ASSIGNED TASK: For each line below that holds the word "выпускной", make a copy.

(Beginning of EXCERPTED DATA)

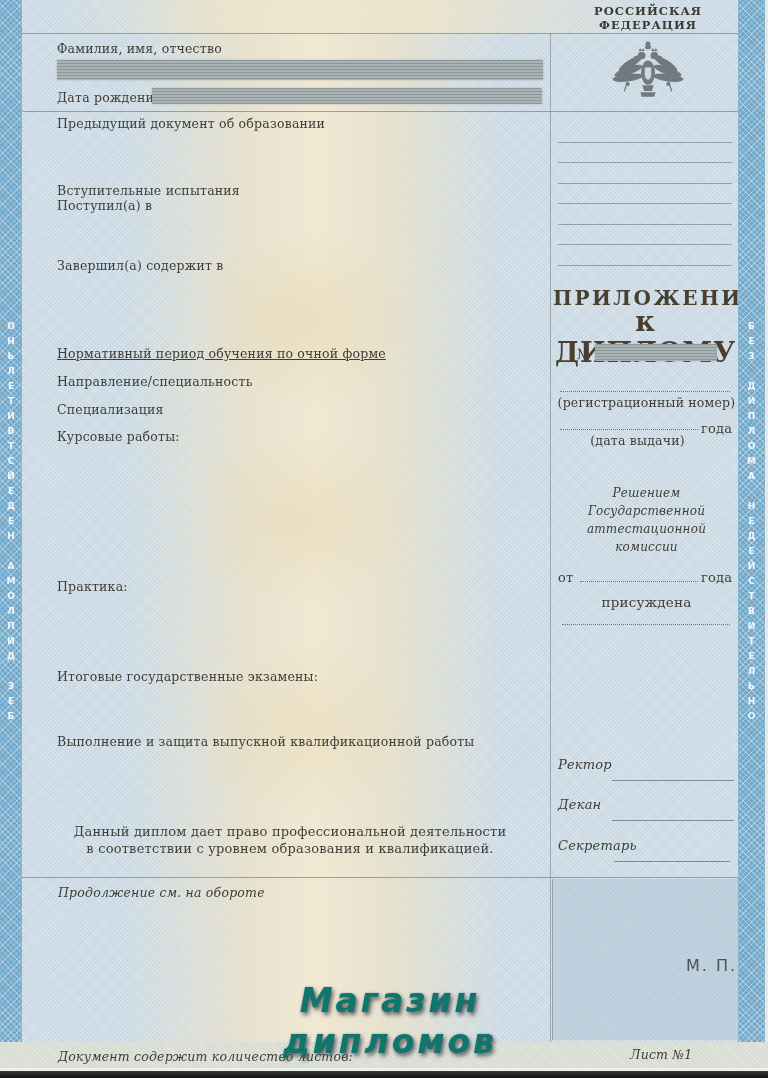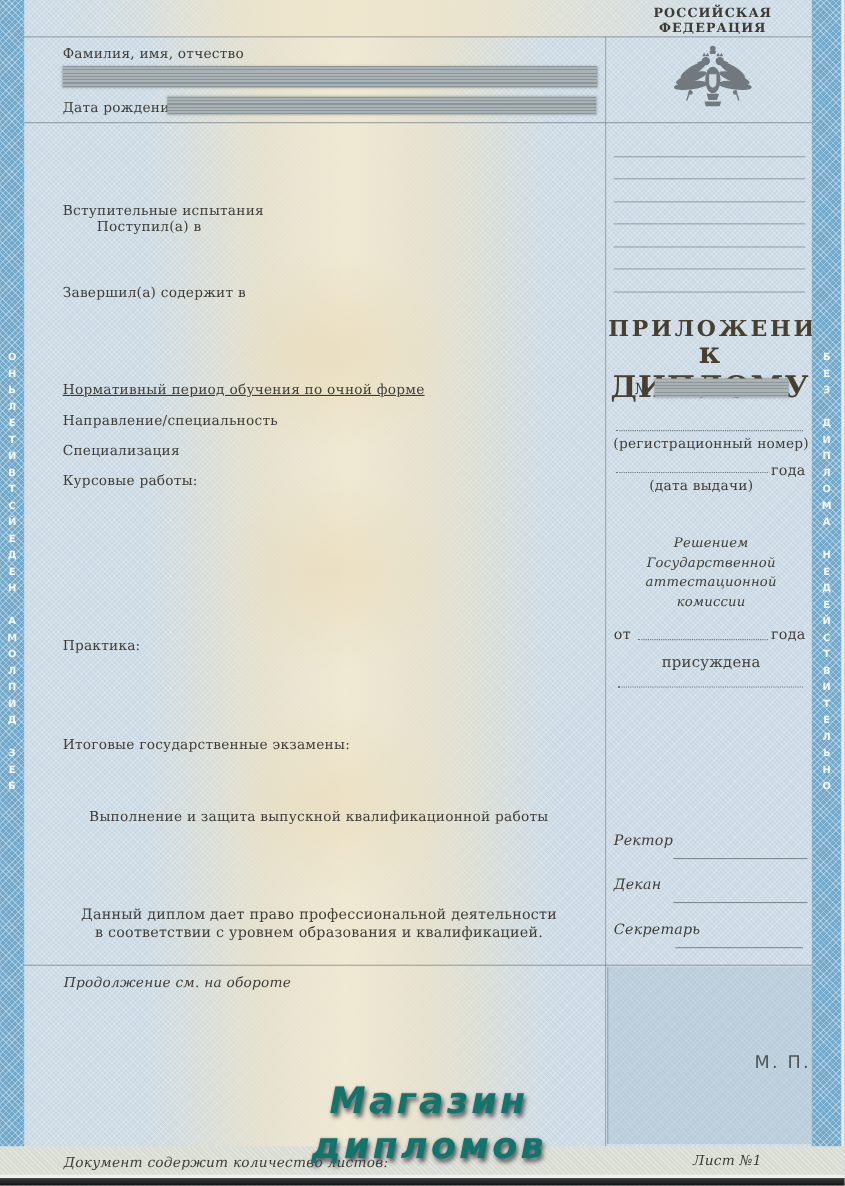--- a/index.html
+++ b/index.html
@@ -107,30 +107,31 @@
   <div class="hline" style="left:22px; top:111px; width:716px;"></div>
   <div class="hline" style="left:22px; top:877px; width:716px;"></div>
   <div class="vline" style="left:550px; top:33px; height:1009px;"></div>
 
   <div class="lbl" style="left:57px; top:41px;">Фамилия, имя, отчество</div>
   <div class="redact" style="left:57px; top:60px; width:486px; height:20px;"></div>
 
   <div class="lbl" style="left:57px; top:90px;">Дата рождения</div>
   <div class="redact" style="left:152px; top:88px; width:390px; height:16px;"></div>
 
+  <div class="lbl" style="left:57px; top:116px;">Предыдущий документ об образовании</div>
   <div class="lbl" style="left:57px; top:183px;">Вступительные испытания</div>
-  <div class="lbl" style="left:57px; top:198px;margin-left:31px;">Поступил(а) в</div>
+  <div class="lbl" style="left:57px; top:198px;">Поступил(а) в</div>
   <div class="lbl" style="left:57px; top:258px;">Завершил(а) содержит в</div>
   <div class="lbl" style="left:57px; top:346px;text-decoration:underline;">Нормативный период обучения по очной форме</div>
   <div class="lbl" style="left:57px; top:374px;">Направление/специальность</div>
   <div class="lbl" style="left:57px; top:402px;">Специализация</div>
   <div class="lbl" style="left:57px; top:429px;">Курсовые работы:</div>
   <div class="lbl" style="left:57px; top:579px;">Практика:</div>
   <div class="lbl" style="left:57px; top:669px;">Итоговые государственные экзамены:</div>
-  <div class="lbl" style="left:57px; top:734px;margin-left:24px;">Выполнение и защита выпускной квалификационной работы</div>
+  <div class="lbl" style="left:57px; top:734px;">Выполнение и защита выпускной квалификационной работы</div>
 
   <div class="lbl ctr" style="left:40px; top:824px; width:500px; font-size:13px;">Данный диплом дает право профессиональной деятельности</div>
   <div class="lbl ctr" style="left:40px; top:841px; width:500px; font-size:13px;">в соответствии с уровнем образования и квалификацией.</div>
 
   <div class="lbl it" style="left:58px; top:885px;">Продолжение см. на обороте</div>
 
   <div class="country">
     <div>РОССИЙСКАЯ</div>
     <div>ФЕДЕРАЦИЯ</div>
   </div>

(End of EXCERPTED DATA)
(Beginning of EXCERPTED DATA)

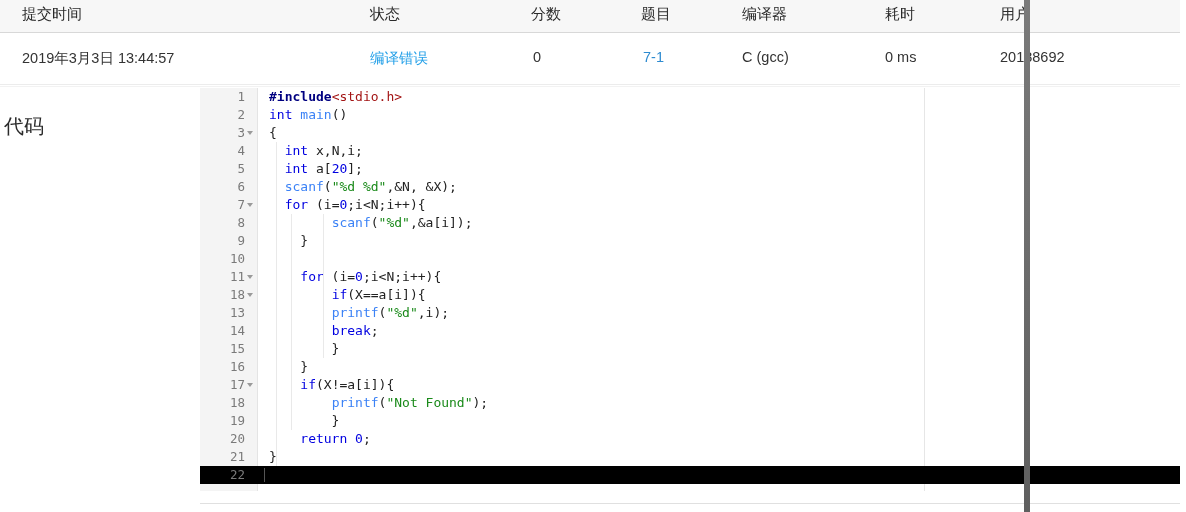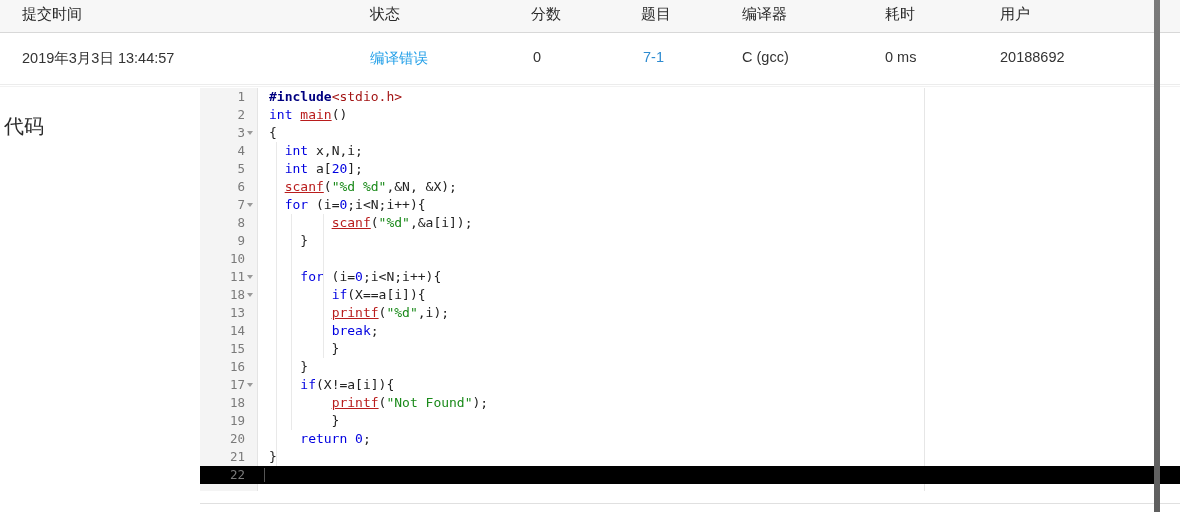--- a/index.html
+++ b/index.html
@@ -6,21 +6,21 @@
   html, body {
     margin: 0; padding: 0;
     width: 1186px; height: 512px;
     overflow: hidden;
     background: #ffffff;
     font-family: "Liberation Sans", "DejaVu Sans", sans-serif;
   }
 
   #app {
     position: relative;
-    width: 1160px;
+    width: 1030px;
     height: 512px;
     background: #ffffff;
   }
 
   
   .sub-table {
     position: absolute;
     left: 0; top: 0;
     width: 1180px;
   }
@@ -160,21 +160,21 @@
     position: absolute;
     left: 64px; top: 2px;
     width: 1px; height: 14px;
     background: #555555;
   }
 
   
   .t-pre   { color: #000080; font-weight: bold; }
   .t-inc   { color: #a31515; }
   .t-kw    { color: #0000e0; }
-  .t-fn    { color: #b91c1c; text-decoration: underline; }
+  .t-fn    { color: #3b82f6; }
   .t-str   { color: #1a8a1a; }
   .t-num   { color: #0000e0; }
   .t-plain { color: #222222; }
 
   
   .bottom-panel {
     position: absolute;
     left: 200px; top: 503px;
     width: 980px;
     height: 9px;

(End of EXCERPTED DATA)

ANSWER FOR THIS EXERCISE:
-  <div class="lbl" style="left:57px; top:734px;margin-left:24px;">Выполнение и защита выпускной квалификационной работы</div>
+  <div class="lbl" style="left:57px; top:734px;">Выполнение и защита выпускной квалификационной работы</div>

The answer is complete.